→ Exercise brief: Only certain lines below are wanted: those starting at the line containing "margin-left: none ->" and ending at the line containing "text: mode ->", both included, each retyped exactly.

→ Entries provided:
====================
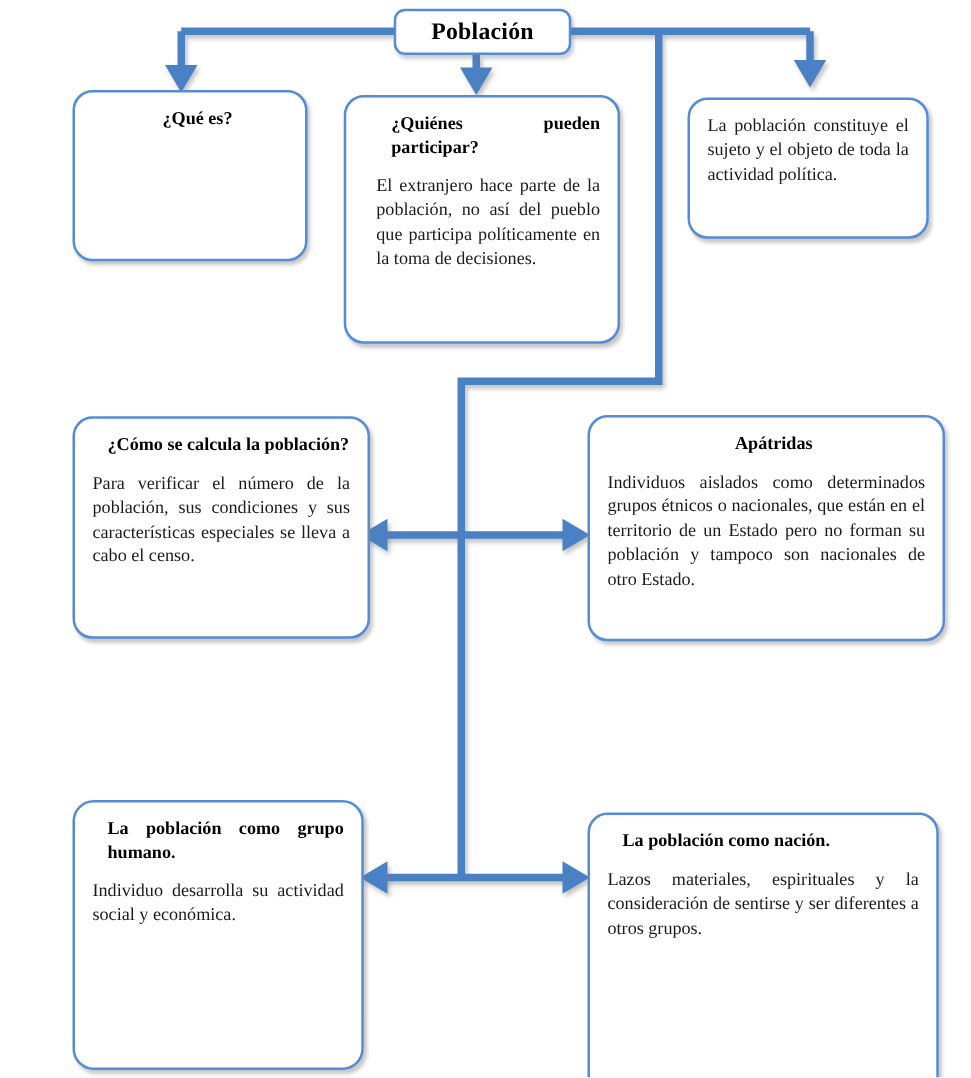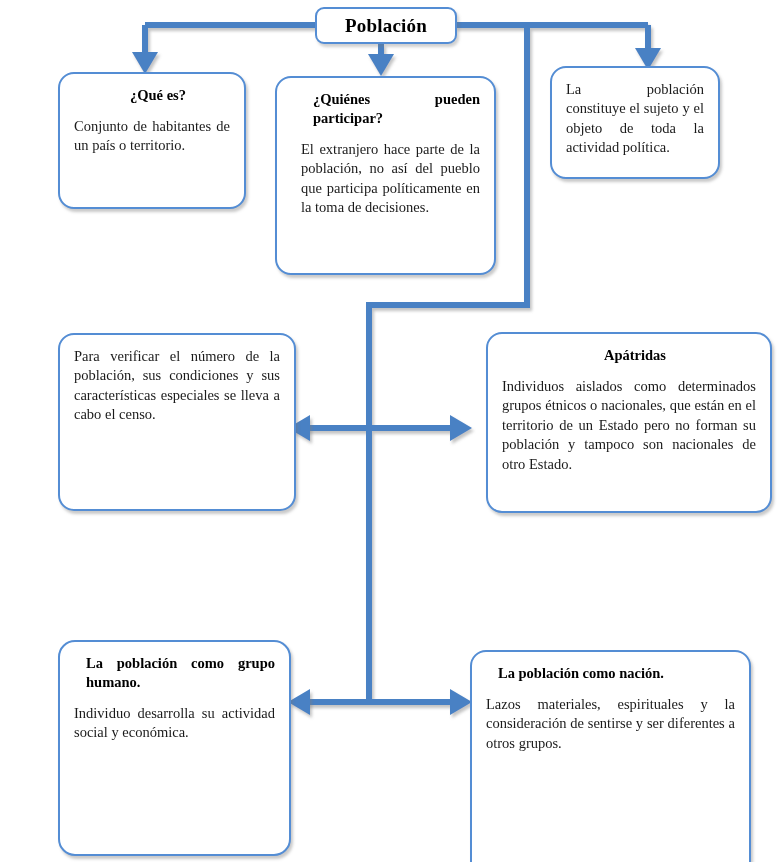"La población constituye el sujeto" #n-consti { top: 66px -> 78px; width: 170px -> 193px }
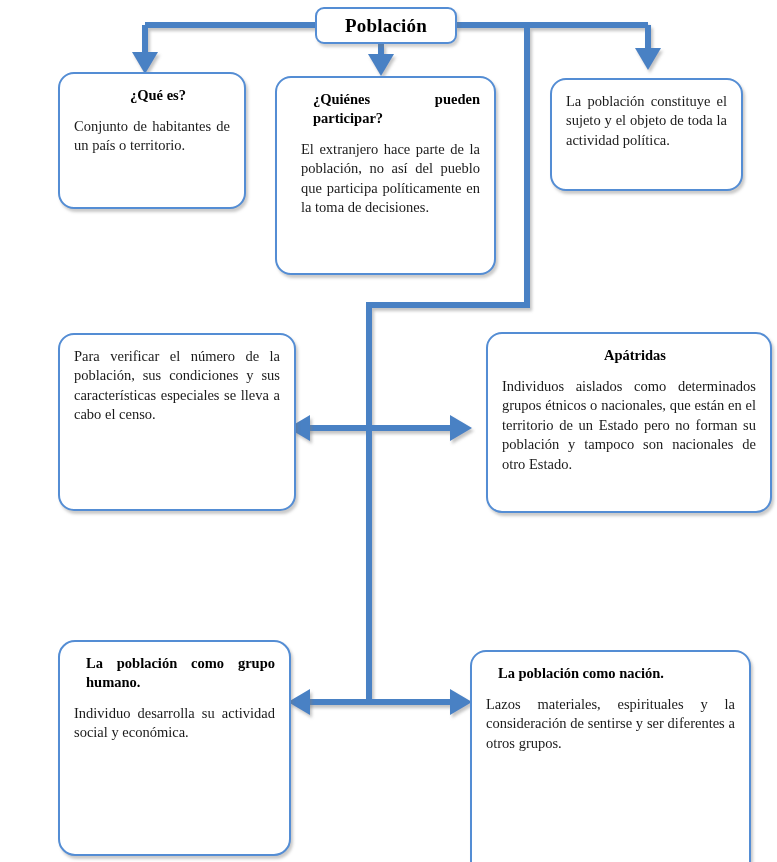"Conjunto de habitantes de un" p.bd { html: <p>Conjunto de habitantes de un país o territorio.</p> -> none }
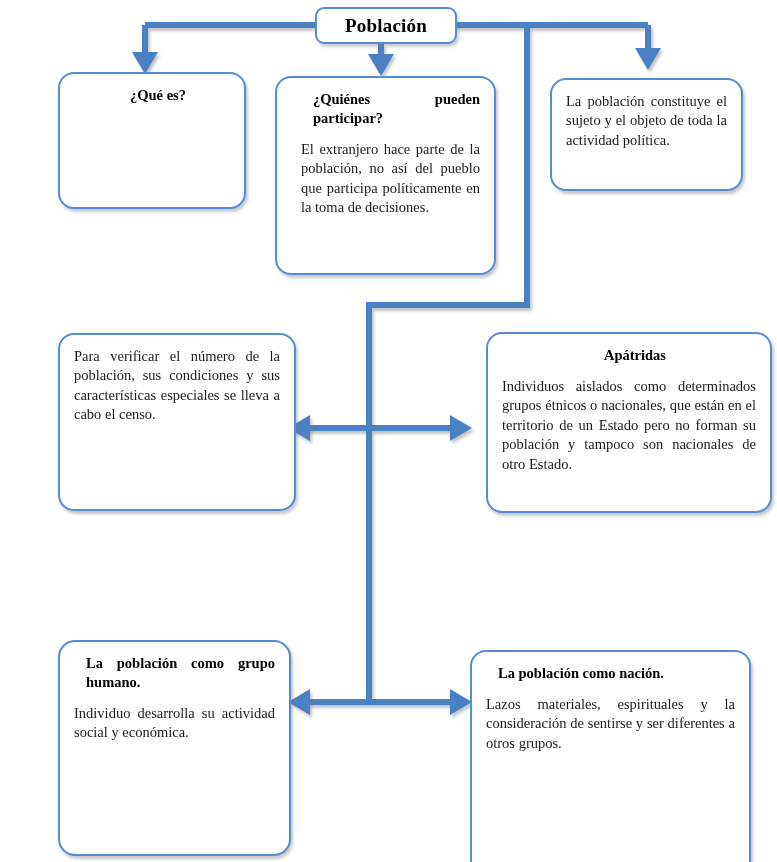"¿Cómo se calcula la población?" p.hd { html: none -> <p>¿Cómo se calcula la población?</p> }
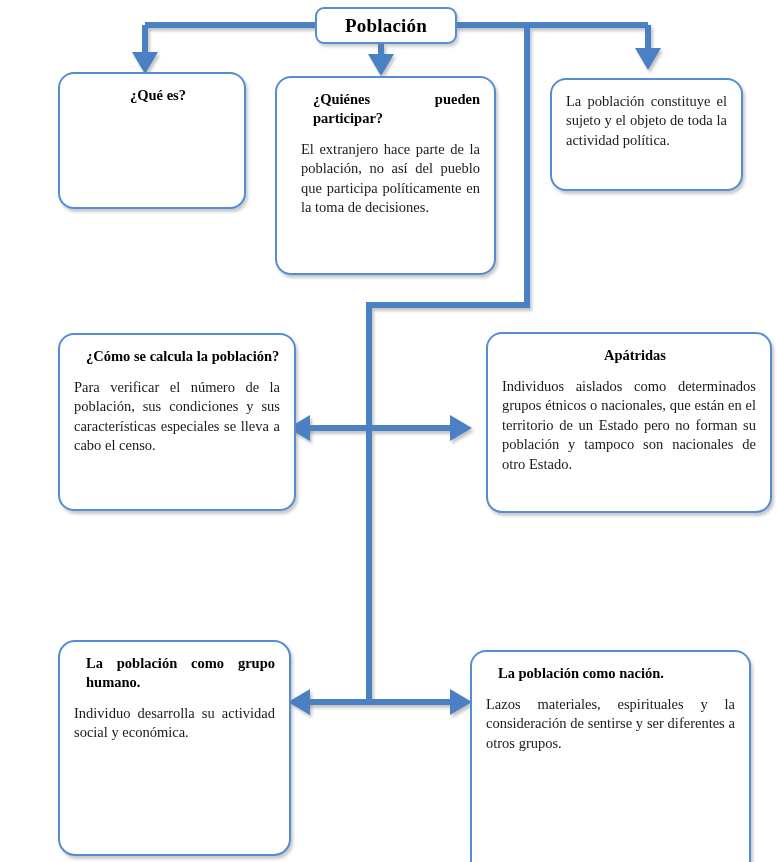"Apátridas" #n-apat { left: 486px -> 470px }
====================
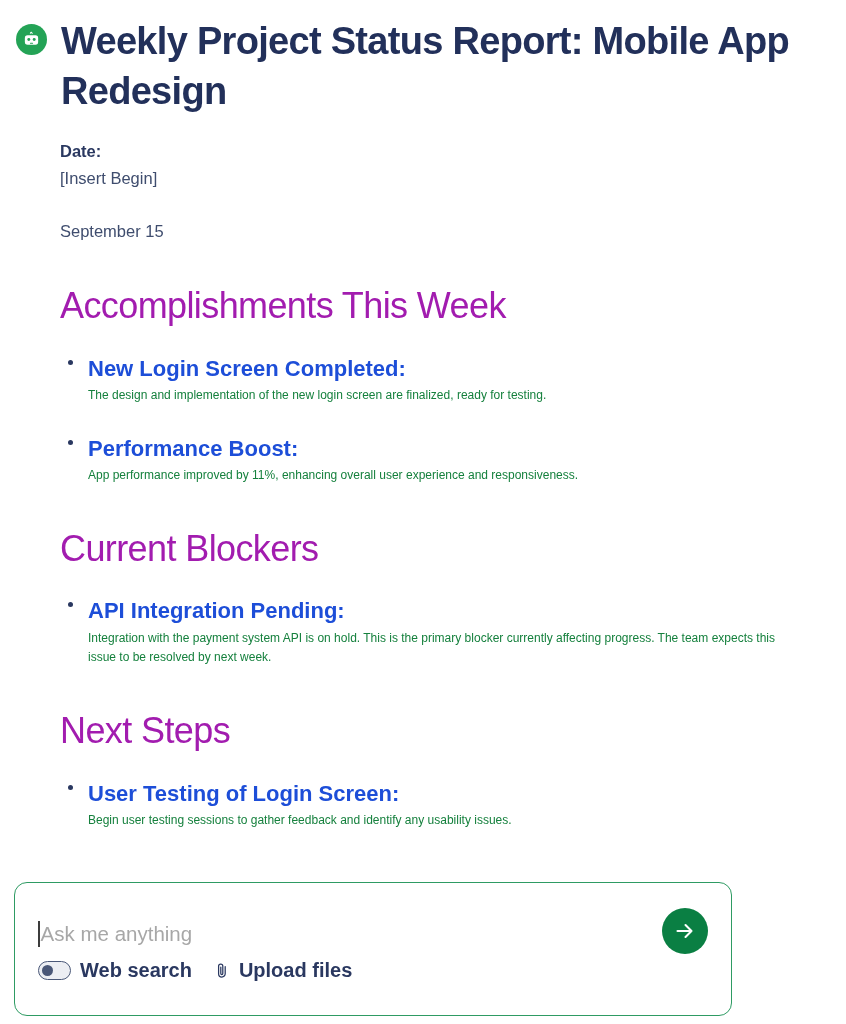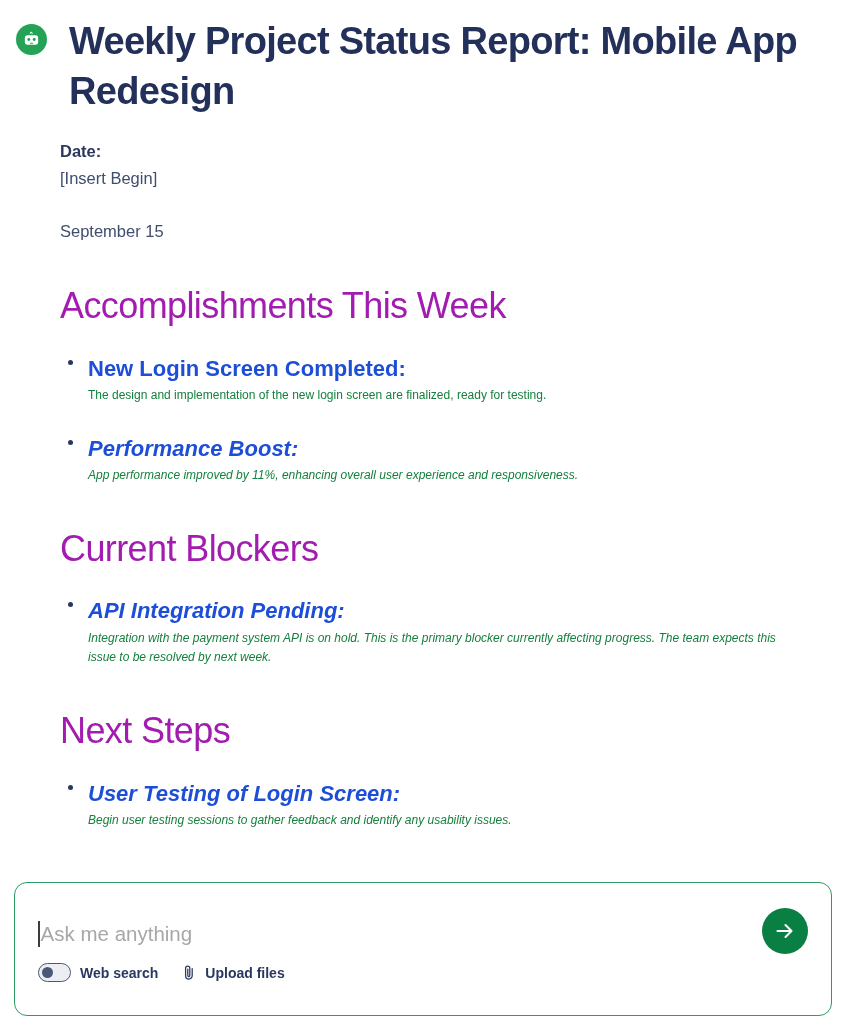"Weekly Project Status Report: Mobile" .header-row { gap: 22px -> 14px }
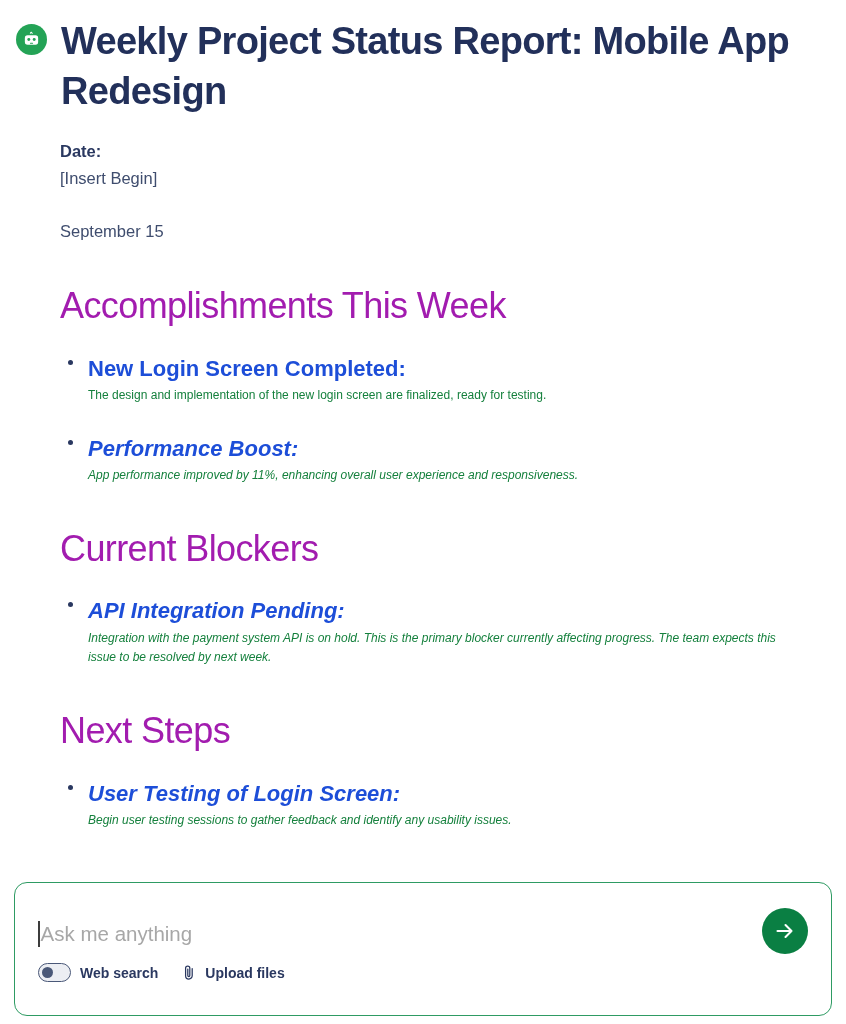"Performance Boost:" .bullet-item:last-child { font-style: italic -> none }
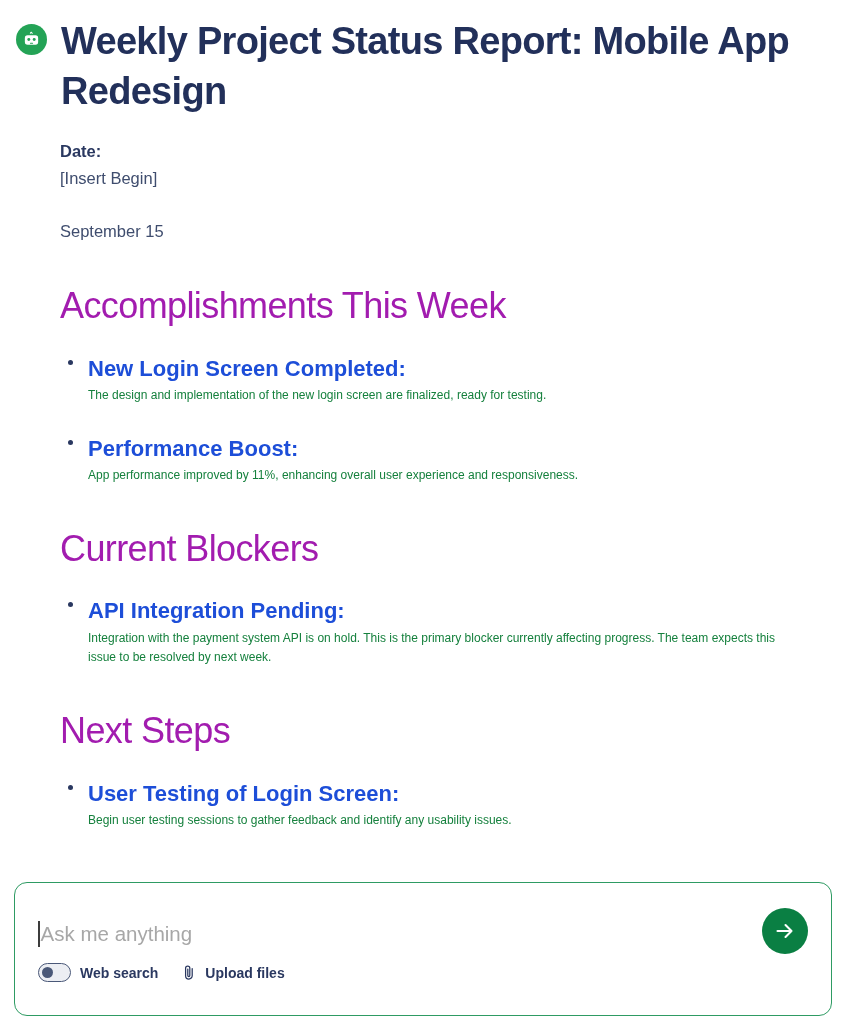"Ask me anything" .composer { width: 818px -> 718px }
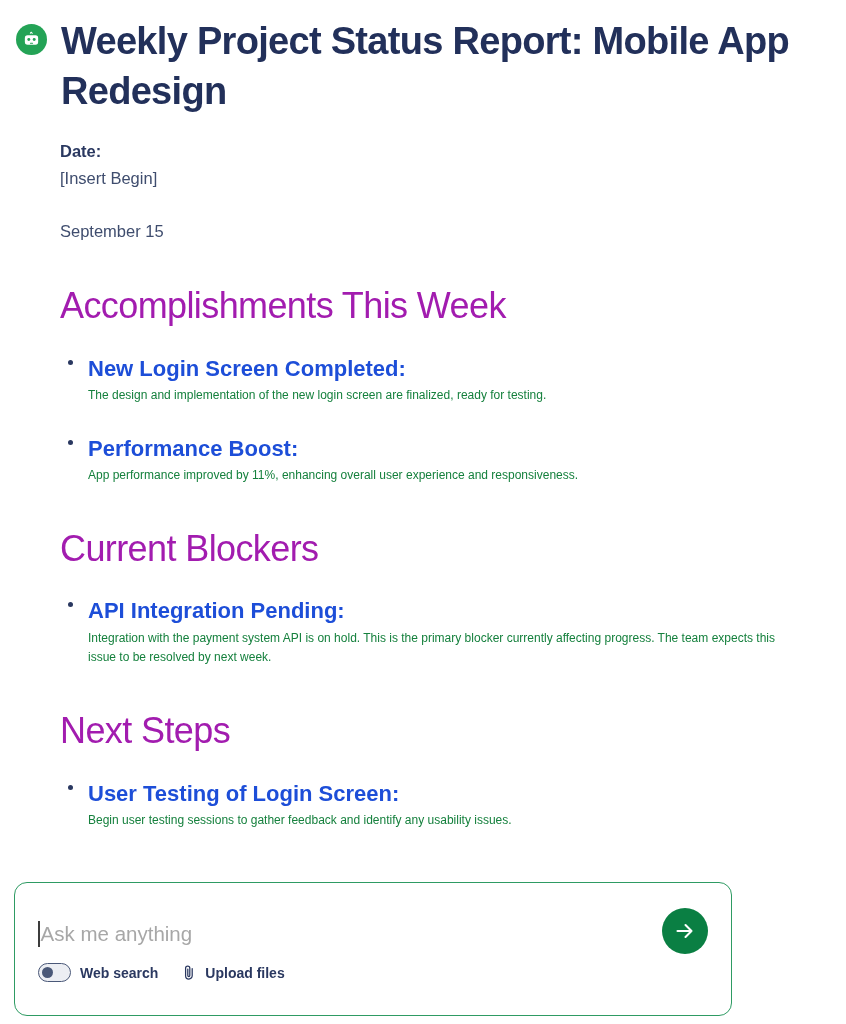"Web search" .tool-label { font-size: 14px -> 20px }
====================
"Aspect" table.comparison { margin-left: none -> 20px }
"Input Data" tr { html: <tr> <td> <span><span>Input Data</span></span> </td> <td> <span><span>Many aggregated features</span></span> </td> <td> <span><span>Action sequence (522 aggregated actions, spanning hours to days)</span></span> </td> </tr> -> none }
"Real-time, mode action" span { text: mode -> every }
====================
→ Completed task:
"Aspect" table.comparison { margin-left: none -> 20px }
"Input Data" tr { html: <tr> <td> <span><span>Input Data</span></span> </td> <td> <span><span>Many aggregated features</span></span> </td> <td> <span><span>Action sequence (522 aggregated actions, spanning hours to days)</span></span> </td> </tr> -> none }
"Real-time, mode action" span { text: mode -> every }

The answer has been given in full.